The Shurmak culture had been around since the 2nd century BC. In Tuwa in southern Siberia and is assigned to the Hunnic epoch. Its predecessor culture was the Scythian Sagly-Baschi culture . Kenk 1984 dates the end of the Schurmak culture to the 2nd century AD, Mandelschtam-Stambulnik 1992 and Parzinger 2006, however, to the 4th or 5th century. The most important site of the Shurmak culture is the Kokel necropolis, which was extensively investigated by Russian archaeologists from 1959 to 1966.
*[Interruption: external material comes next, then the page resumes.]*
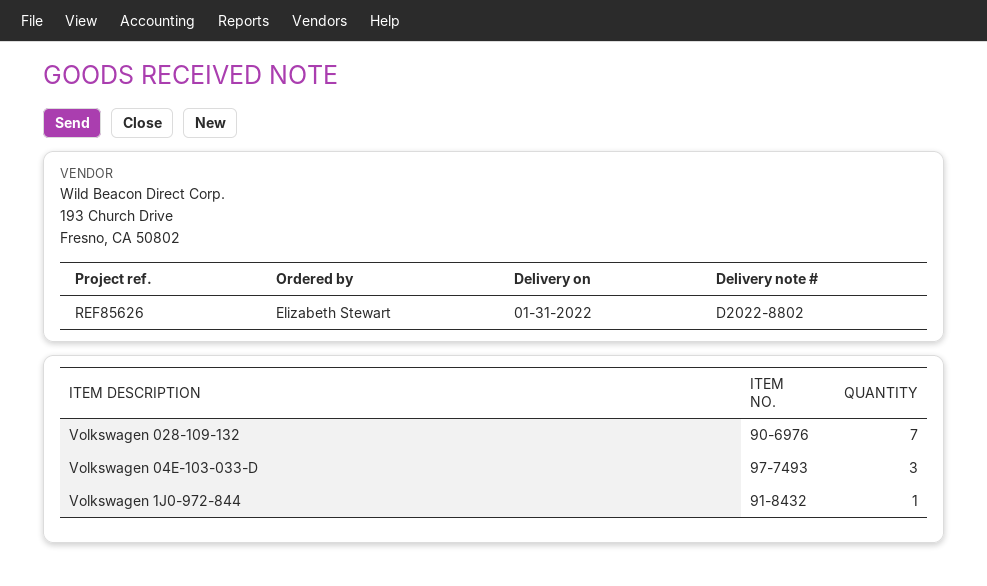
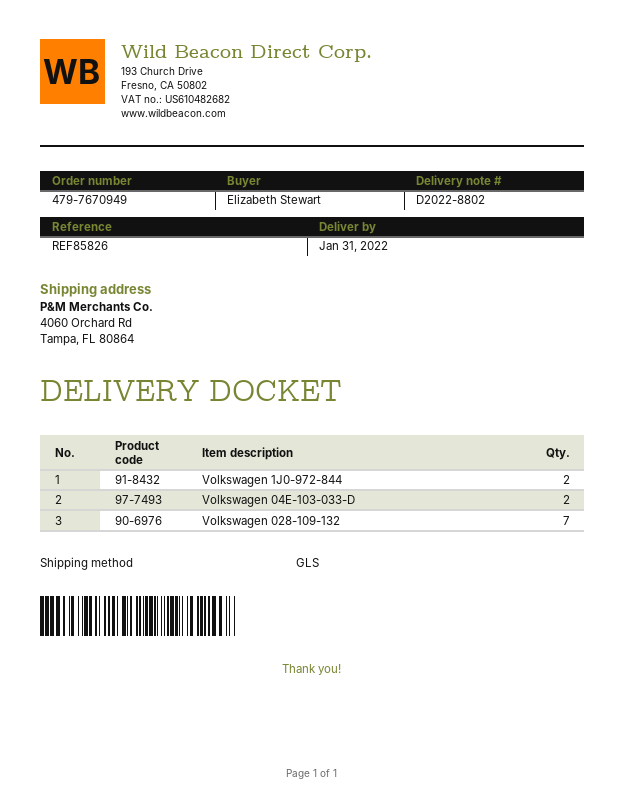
reference: REF85626 -> REF85826
Volkswagen 04E-103-033-D: 3 -> 2
Volkswagen 1J0-972-844: 1 -> 2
In the early days the pottery showed clear connections to the Tes stage and the early Tashtyk culture in the Minussinsk basin . There are clay imitations of bronze kettles, pots with rounded walls and short, conical hollow feet and vase-like vessels with a wide base and narrow cylinder neck. In later find complexes, funnel-edged pots with attached moldings on the shoulder and belly dominate. Small finds include vessels made of wood or birch bark, remains of textile, arrowheads, remains of bows, belt buckles and belt plates. The ornaments with motifs of the Scythian animal style , which were still to be found in the early days, disappeared in the later stage of the Shurmak culture. Wooden replicas of daggers served as grave goods. The dead were buried in sunken wooden coffins under stone Kurgan . In the early days, the corpses were lying on their left crouching positions, later they were lying on their backs. Men in particular were given weapons, while women were given wooden vessels and mirrors.
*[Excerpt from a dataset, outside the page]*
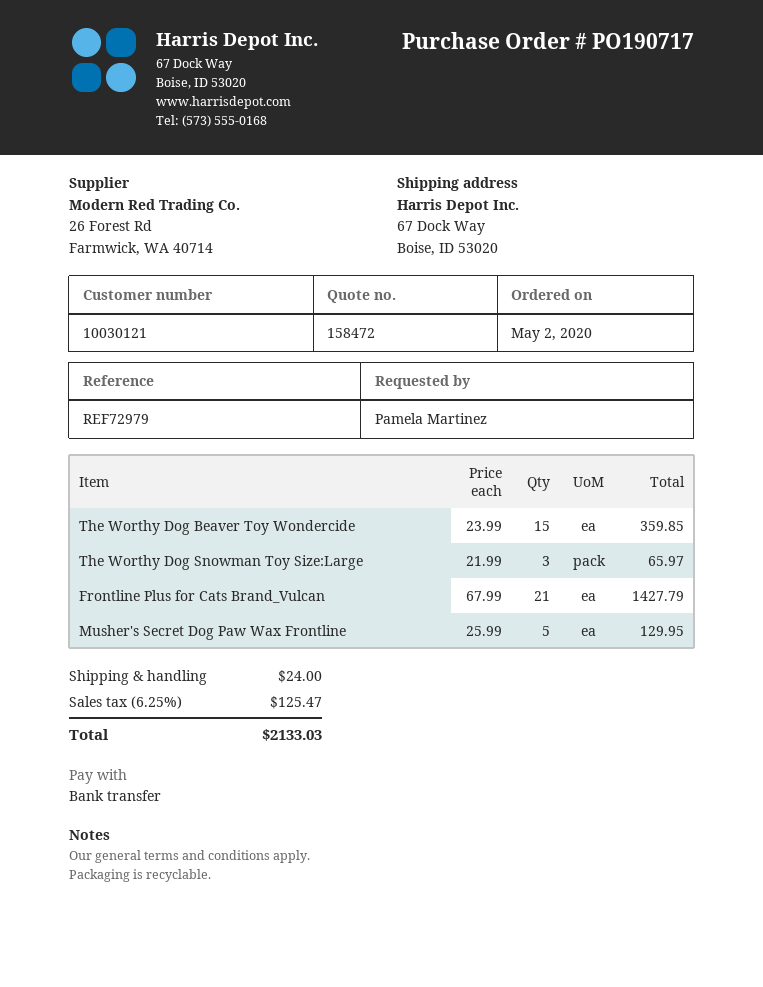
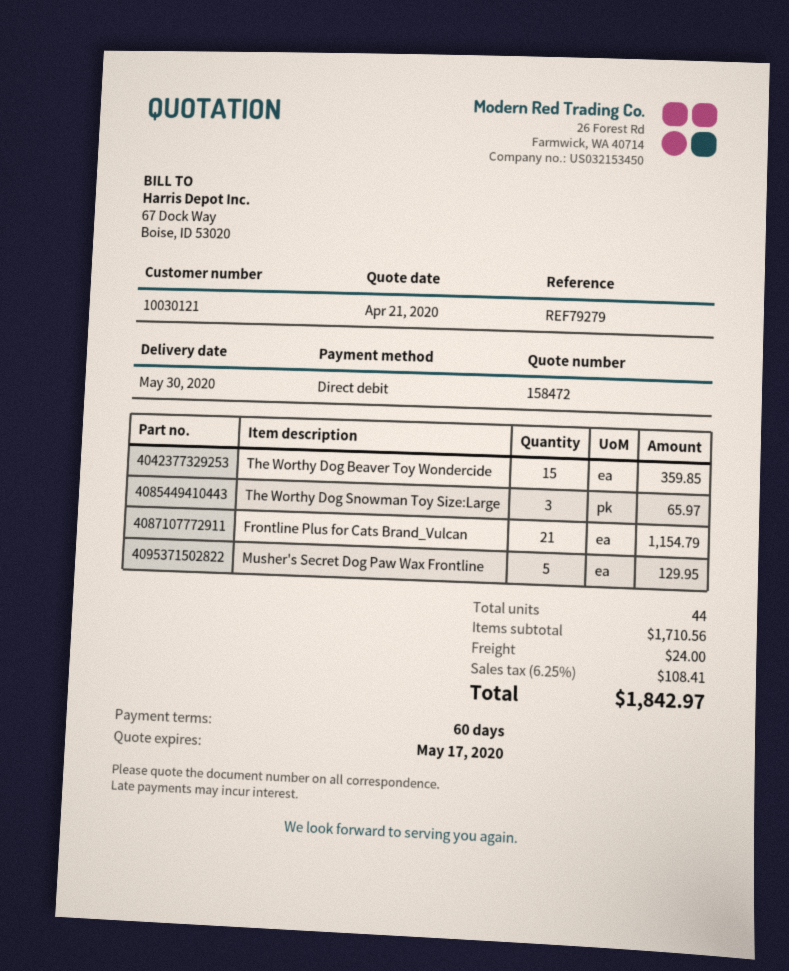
reference: REF72979 -> REF79279
payment method: bank transfer -> direct debit
Frontline Plus for Cats Brand_Vulcan: 21 for 1427.79 -> 21 for 1154.79
tax: 6.25% = 125.47 -> 6.25% = 108.41
total: 2133.03 -> 1842.97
Bone finds from graves show that the bearers of the Shurmak culture raised cattle, especially sheep, and, to a lesser extent, hunted deer, wild goats and elk. Millet residues can indicate agriculture.
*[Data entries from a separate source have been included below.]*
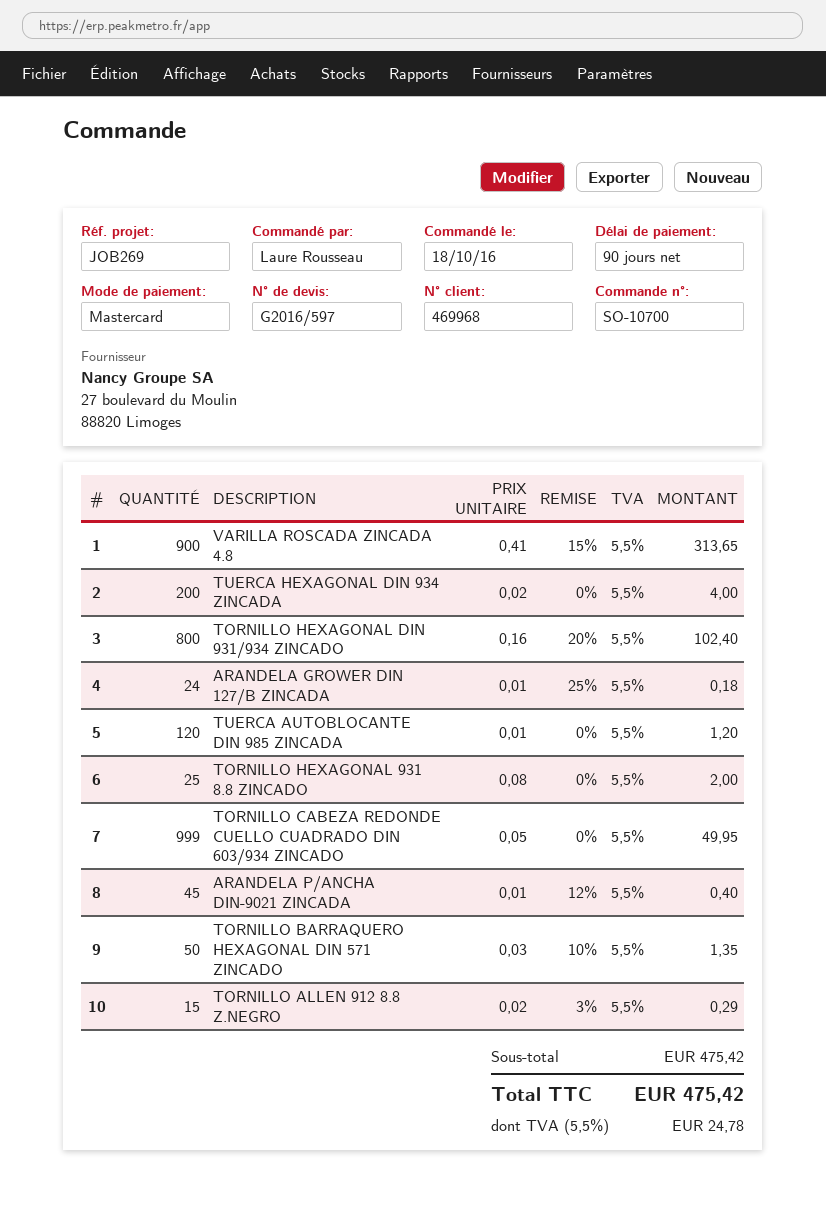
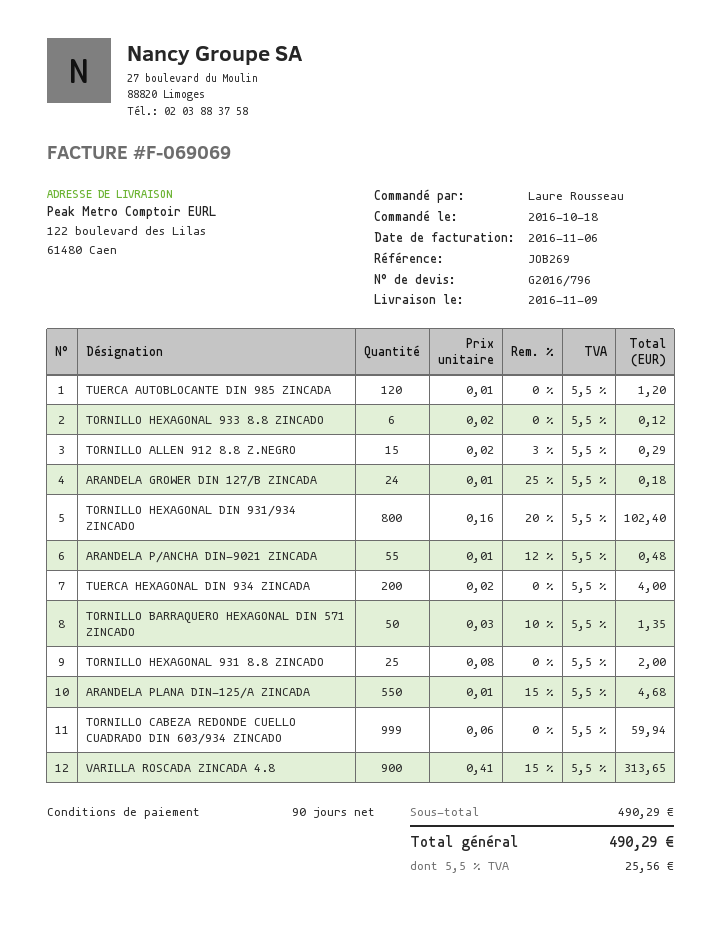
quote number: G2016/597 -> G2016/796
TORNILLO CABEZA REDONDE CUELLO CUADRADO DIN 603/934 ZINCADO: 999 x 0.05 = 49.95 -> 999 x 0.06 = 59.94
ARANDELA P/ANCHA DIN-9021 ZINCADA: 45 x 0.01 - 12% = 0.40 -> 55 x 0.01 - 12% = 0.48
TORNILLO HEXAGONAL 933 8.8 ZINCADO: none -> 6 x 0.02 = 0.12
ARANDELA PLANA DIN-125/A ZINCADA: none -> 550 x 0.01 - 15% = 4.68
subtotal: 475.42 -> 490.29
tax: 5.5% = 24.78 -> 5.5% = 25.56
total: 475.42 -> 490.29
In the middle of the 6th century Tuva became part of the Empire of the Gök Turks ; the material culture now shows close relationships with somewhat older cultures in the Altai . The transition from the Shurmak culture to the old Turkish period has not yet been fully clarified.

literature

  • Roman Kenk: The burial ground of the Hunno-Sarmatian period of Kokel ', Tuva, South Siberia. Materials on general and comparative archeology 25. Munich, Beck 1984.
  • AM Mandelschtam, ET Stambulnik: Gunno-sarmatski period na territorii Tuwy. In: MG Moschkowa (ed.): Stepnaja polosa Asiatskoi tschasti SSSR w skifo-sarmatskoje wremja. Archeologija SSSR. Moscow 1992, p. 196 ff.
  • Hermann Parzinger : The early peoples of Eurasia. From the Neolithic to the Middle Ages. Historical library of the Gerda Henkel Foundation, Volume 1. Beck, Munich 2006, ISBN 978-3-406-54961-8 (p. 745 ff.)

Individual evidence

  1. The dates in the table are taken from the individual articles and do not always have to be reliable. Cultures in areas of other former Soviet republics were included.